Abstract: Predictors of Consent in a Randomized Field Study in Child Welfare (Society for Social Work and Research 20th Annual Conference - Grand Challenges for Social Work: Setting a Research Agenda for the Future)

401P Predictors of Consent in a Randomized Field Study in Child Welfare

Schedule:
Saturday, January 16, 2016
Ballroom Level-Grand Ballroom South Salon (Renaissance Washington, DC Downtown Hotel)
* noted as presenting author
Tom McDonald, PhD, Dean of Research, University of Kansas, Lawrence, KS
Jackie Bhattarai, MS, Graduate Research Assistant, University of Kansas, Lawrence, KS
Becci A. Akin, PhD, Assistant Professor, University of Kansas, Lawrence, KS
Background:Numerous factors play a role in individuals’ willingness to consent to participate in a randomized field trial (RFT). These factors are important to understand, as they affect which participants are included in the study and the generalizability of the findings (Weiss et al., 2008). This study examined factors that could influence consent among families recruited to participate in a randomized study that tested in-home Parent Management Training-Oregon model (PMTO) for children in foster care with serious emotional disturbance (SED). The study aim was to build knowledge about the key predictors of consent to an RTF in a real-world child welfare setting.   

Methods: The project setting was a statewide demonstration project funded under the federal Permanency Innovations Initiative which sought to reduce long-term foster care. The sample comprised 1,115 (647 treatment and 468 comparison) families who were recruited to participate in the study between September 2012 and September 2014. The study was a randomized consent design (Zelen, 1990). Bivariate and multivariate analyses were conducted to identify predictors of consent. The bivariate analyses consisted of crosstabulations with chi-square tests for dichotomous variables and t-tests for continuous variables. Odds ratio were calculated to measure effect size for crosstabs and Cohen’s d statistic was calculated to evaluate effect size for the t-tests. Logistic regression was used to test the predictive validity of the available variables from a multivariate perspective. Steps were taken in the multivariate analysis to maximize the potential for discovery of possible confounding or interaction effects in the pool of predictor variables.

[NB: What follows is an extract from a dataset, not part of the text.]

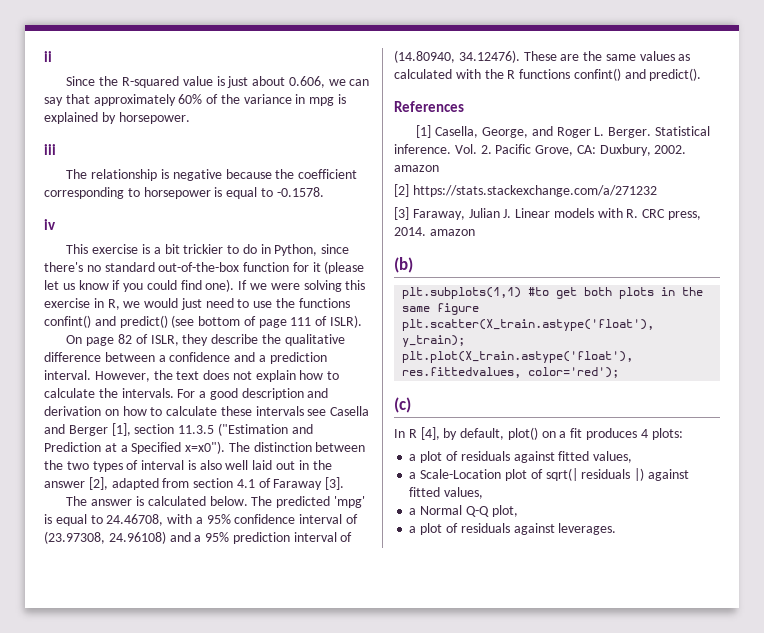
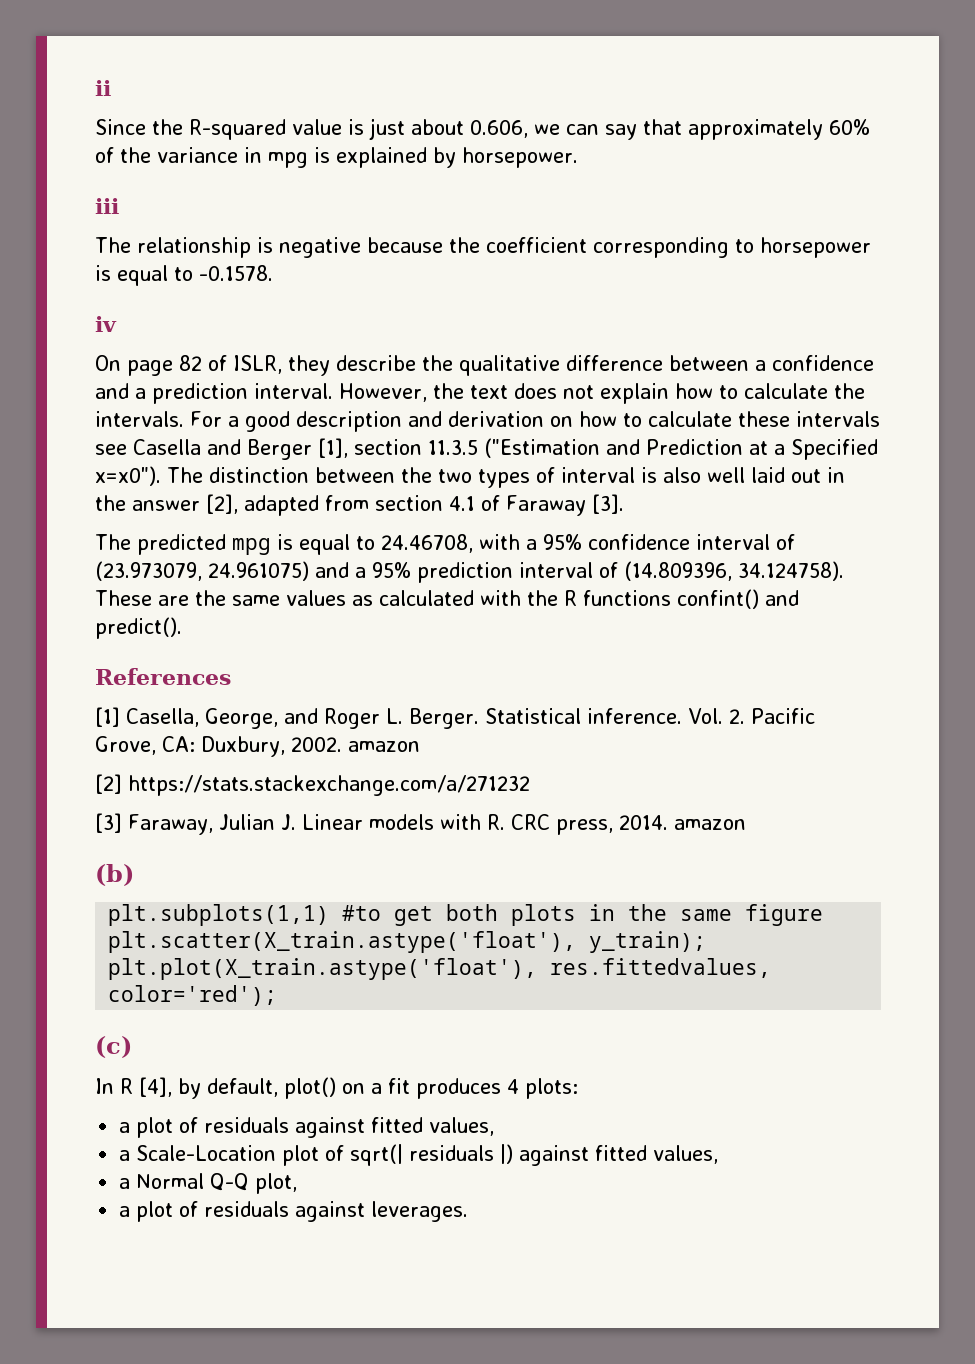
- This exercise is a bit trickier to do in Python, since there's no standard out-of-the-box function for it (please let us know if you could find one). If we were solving this exercise in R, we would just need to use the functions confint() and predict() (see bottom of page 111 of ISLR).
- The answer is calculated below. The predicted 'mpg' is equal to 24.46708, with a 95% confidence interval of (23.97308, 24.96108) and a 95% prediction interval of (14.80940, 34.12476). These are the same values as calculated with the R functions confint() and predict().
+ The predicted mpg is equal to 24.46708, with a 95% confidence interval of (23.973079, 24.961075) and a 95% prediction interval of (14.809396, 34.124758). These are the same values as calculated with the R functions confint() and predict().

Results: Bivariate analyses revealed the strongest effects were in the moderate range for dual reunification cases (i.e., when more than one family was seeking reunification with a child) (OR=2.22, p<.001), and cases where the child was removed because of parental incarceration (OR=2.67, p=.02). In the multivariate analyses, the strongest predictor of consent was whether the case was a dual reunification case, with dual reunification cases’ odds being twice as great they would consent (OR=2.22, 95% CI=1.48-3.33, p<.001). Single male headed families were approximately twice as likely to refuse to consent compared to single female headed families (OR=.50, 95% CI=.31-.80, p=.004). A significant but weak effect was observed for the treatment group, indicating an increased likelihood in their consenting to the study (OR=1.50, 95% CI=1.14-2.00, p=.004).

Conclusions and Implications: The findings suggest that having two families identified for possible reunification played an important role in predicting the likelihood of agreeing to participate in a research study. The reason for a child’s removal from the home also proved to be a significant factor, with parental incarceration increasing likelihood of consenting while abandonment reduced the likelihood. Furthermore, primary caregiver’s gender also influenced how likely families were to participate in an RFT. Future studies could examine provider/clinician variables that may act as significant predictors of families’ willingness to consent to a study. Our findings demonstrate the importance for researchers to consider family structural and caregiver gender differences when recruiting participants.